For centuries people in democratic countries have argued about the appropriate balance between individual rights and national security. With the spread of anti-terrorism legislation across the globe, this debate between rights and security is also being exported, often to contexts in which the human rights side of the scale has long been neglected. (Whitaker, 2007, 1029)

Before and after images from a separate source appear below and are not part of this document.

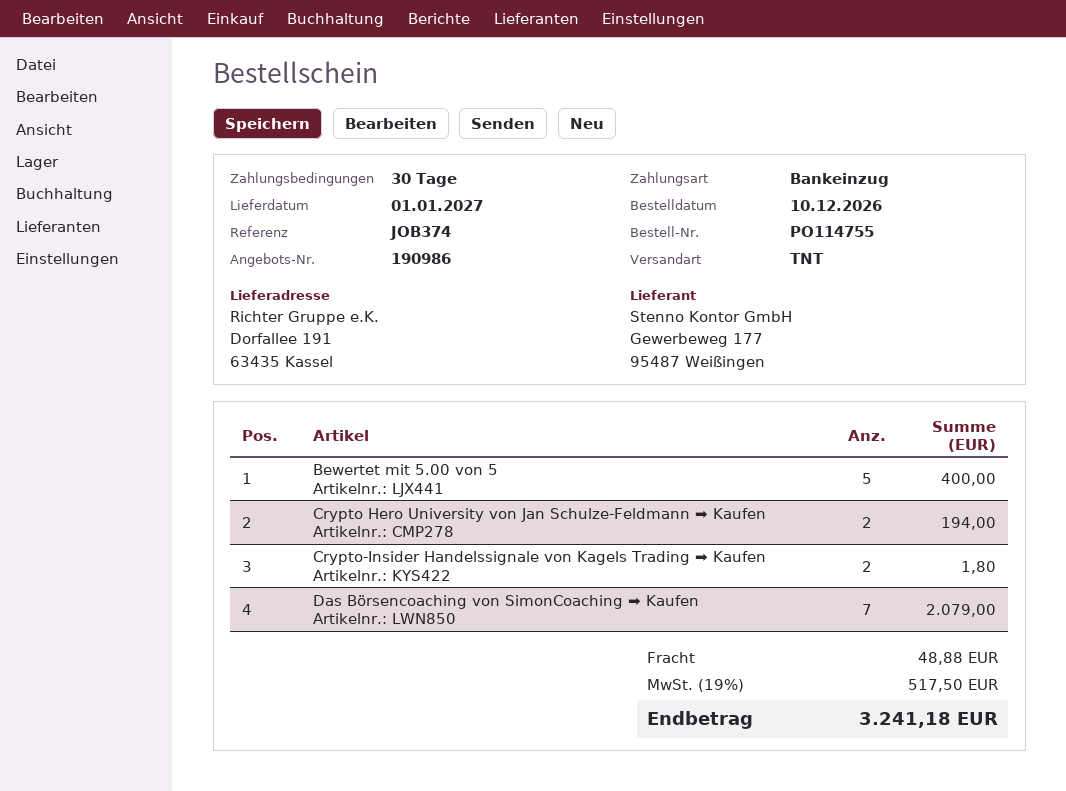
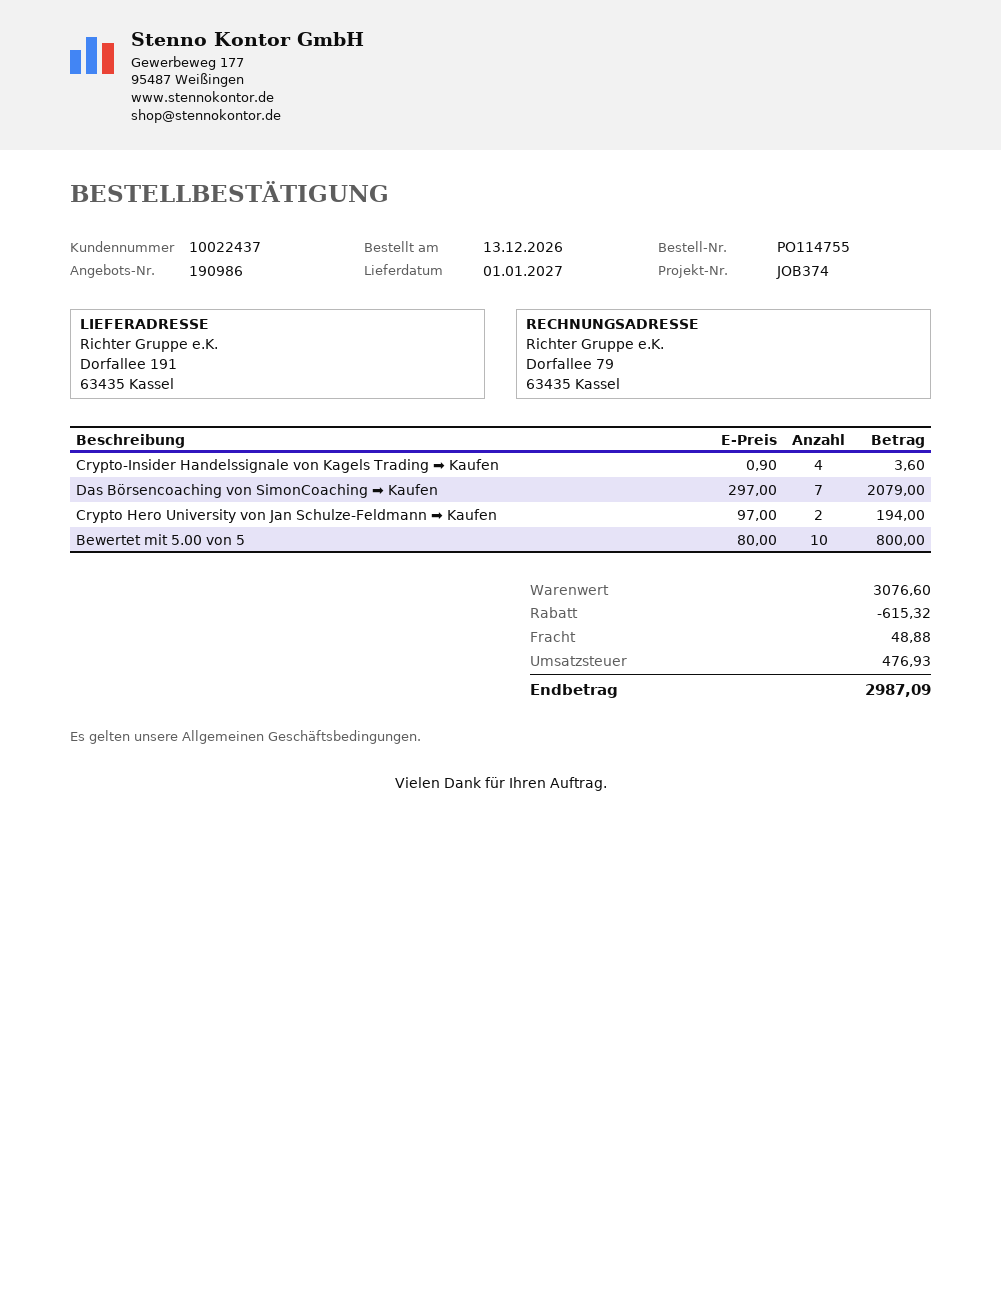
order date: 2026-12-10 -> 2026-12-13
Bewertet mit 5.00 von 5: 5 for 400.00 -> 10 for 800.00
Crypto-Insider Handelssignale von Kagels Trading ➡ Kaufen: 2 for 1.80 -> 4 for 3.60
discount: none -> 615.32
tax: 517.50 -> 476.93
total: 3241.18 -> 2987.09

In one way or another, each of the articles in this volume offers insights about how the evolution of terrorism and counter-terrorism reflects both these processes of internationalisation and the local, national and regional particularities. Abgbiboa’s article and Sjah’s article both deal with the incorporation of Al Shabaab within the Al Qaeda network and the implications of this for the group’s tactics and strategic goals. In Bertram and Ellison’s contribution, they present an analysis of the online presence of terrorist groups in Sub-Saharan Africa and how this can inform our understanding of the changing nature of terrorism and terrorist organisation in the region. The articles by Zenn and Pearson, Maiangwa and Nwankpa all address different aspects of the wave of violence associated with Boko Haram in Nigeria. Maiangwa presents an analysis of religious politicisation and the way religion has become an integral part of political fields of contestation in Nigeria. Nwankpa discusses the politics of amnesty, comparing how the politics of amnesty have played out in the case of the Niger Delta insurgency and the Boko Haram insurgency. Zenn and Pearson’s article considers gender based violence in the context of terrorist and counter-terrorist activities associated with Boko Haram and the response of the Nigerian state. These articles are supplemented by two opinion pieces. One is a discussion between Amaliya and Nwankpa about the characterisation of Boko Haram, the nature of the threat posed by the group, and possible responses to the crisis provoked by Boko Haram’s activities. The other is a discussion by Rekawek, in which he draws attention to fundamental challenges for the international community as it seeks to support African states in their responses to terrorism.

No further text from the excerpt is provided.